More and more I am coming to the conclusion that travelling is worth it either for reasons of a spiritual nature or cultural ones (music, architecture, history). By spiritual, I mean a place where a reconnection with Gaia is at its most potent (Kauai, Mt. Shasta, red sandstone canyons, death valley…)
I am not so much intrigued by simple beach relaxation anymore, where you lay on the beach most of the day, eat good food and are not even able to be free, to do exactly what your heart desires: run along the beach, wear little clothing, sing in public, or even walk wherever you want to-those are very important to me. A feeling of confinement or having limited options is a bit daunting. I don’t like the idea of being one of the tourists anymore, I would just love to go straight into the desert, camp under the stars, join a real bedoiun tribe and immerse yourself in those experiences. But sometimes, in a closed culture like an Arabic one, it is quite difficult, so I guess if your heart is yearning for it, you have to be quite selective about where you go and whether freedom of expression is welcomed there.
Eve, same day:
I have just had easily the worst tour possible, in the history of all the tours I’ve taken. Once again, I'm afraid I have to say, Morocco was much, much better in general and much better organized. Maybe this is what happens when you get something cheap and on the street, but I had the impression that all these tours were the same, regardless of where you get them from.. well, maybe it makes sense that some places have a website and reviews and may cost a tiny bit more than the others, from some guy off the street. Although I am quite determined to make my way down there and tell him exactly just how much it really sucked, I know that in reality, it will change nothing. He already got his money regardless of my satisfaction. And still, it makes me reminisce about the positive experiences I have had in Morocco. I guess there is something to be said about the difference in tourism and in the general attitude of the people (which was the topic of most of my evening conversation with the friend I am visiting here): Marrakesh used to be very closed to foreigners and never invested any money into tourism until recently, unlike Hurghada, which sees tourists coming in by plane loads, twice an hour. Of course that changes the attitude of the tour providers, while in Marrakesh we were treated with great care and respect, with the guides showing us the real, authentic markets, villages, telling us stories… here, I got more of a: “you signed up for a 5 hr-tour: you saw the village ( few shacks side by side, where we were made to sit and wait for something to happen, yet nothing happened), had a BBQ (small cold plate of rice and potatoes)-now sunset, on our way back-that’s the tour”.

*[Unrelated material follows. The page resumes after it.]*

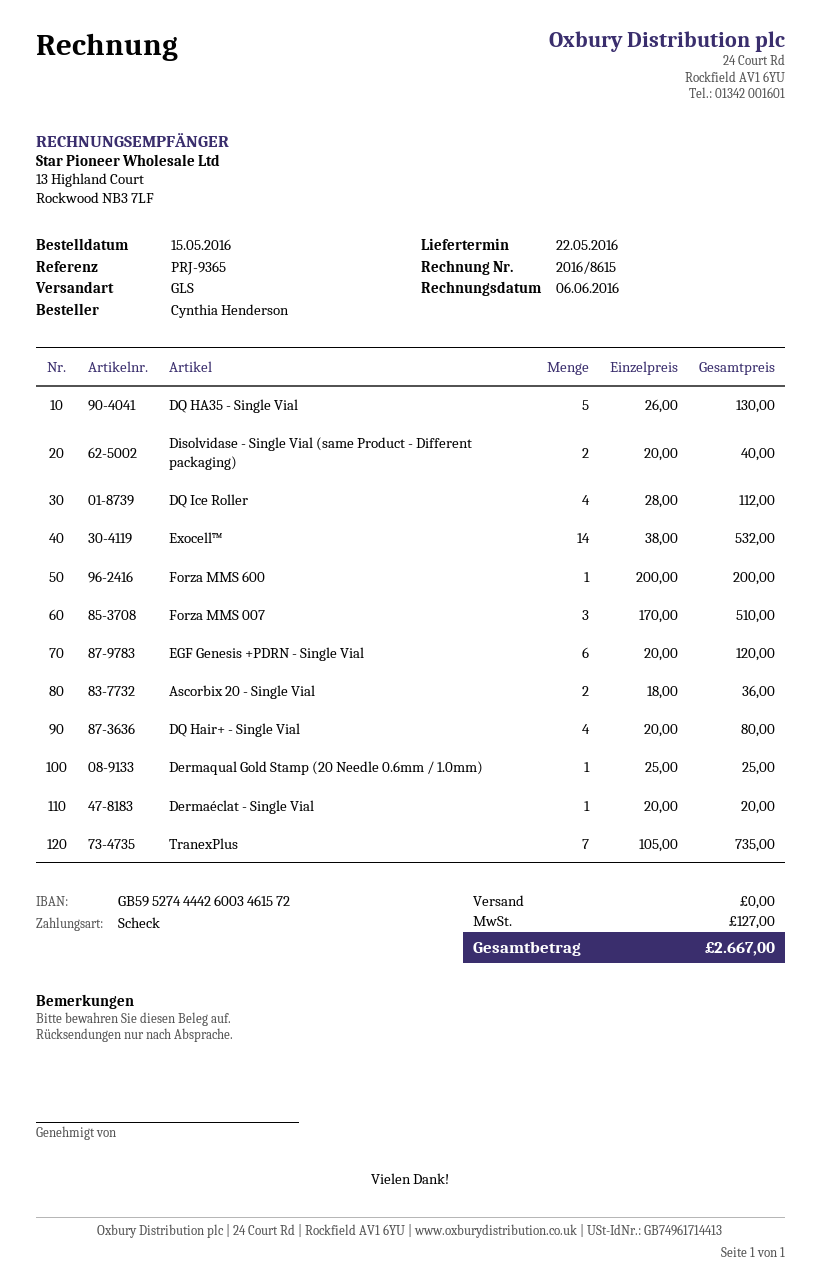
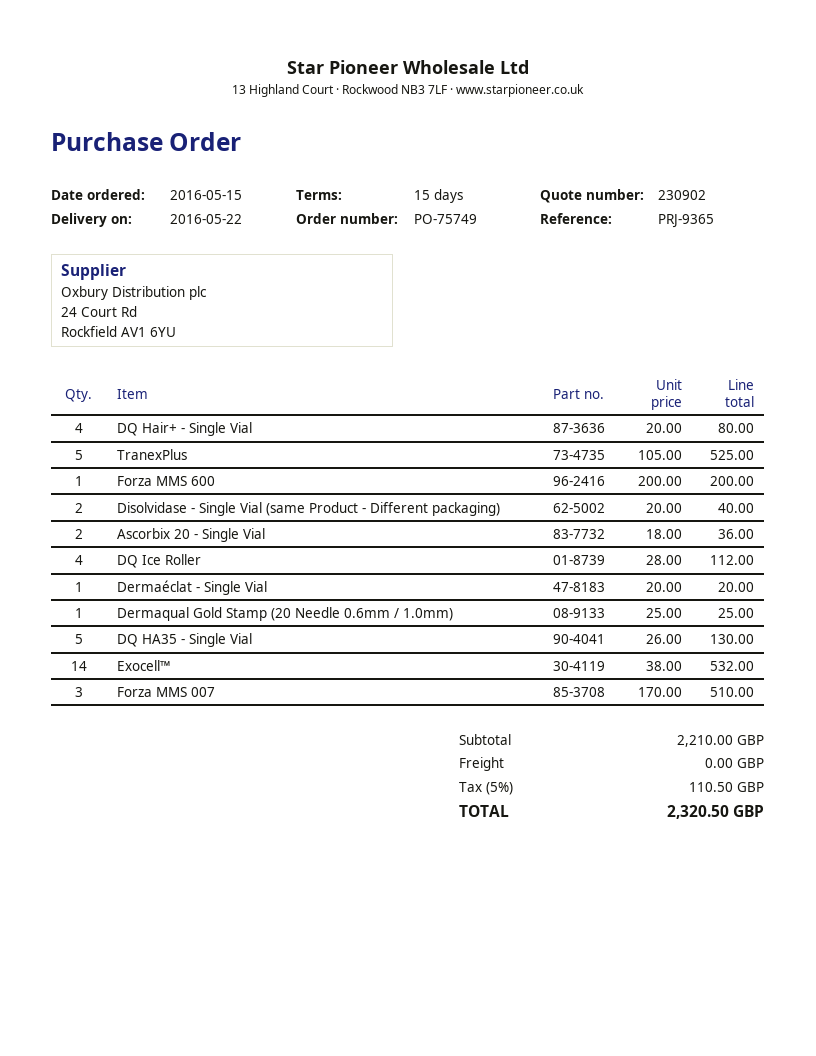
EGF Genesis +PDRN - Single Vial: 6 x 20.00 = 120.00 -> none
TranexPlus: 7 x 105.00 = 735.00 -> 5 x 105.00 = 525.00
tax: 127.00 -> 110.50
total: 2667.00 -> 2320.50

There is no effort or sincerity or pride in your own culture or roots anymore, much unlike Morocco. White people are viewed as money-making opportunities only, which brings me to my next topic: I ended up being in a group with mostly Egyptian people, who, by the end of the trip, got pretty friendly and chatty, asking whether I wanted to join them later on for a night out in town, even suggesting they pick me up and drop me off, since I live outside the main street. We exchanged phone numbers and I took it as a sign of a warm welcome and hospitality, as we are all about the same age and were all planning to go out as a group. Although a bit taken aback and suspicious of such friendly behavior, as I relayed this story to my friend, it got more clear: there is really no reason an Egyptian guy would ask you to “go hang out” with them, unless a) they want to pursue marrying you or b) they see you as a money-making opportunity. As much as it pains me to admit that I cannot be fully open and trusting towards everybody, I have to remember one simple truth: practice your discernment. So I did- by refusing the offer and staying in tonight. Morocco, I miss you!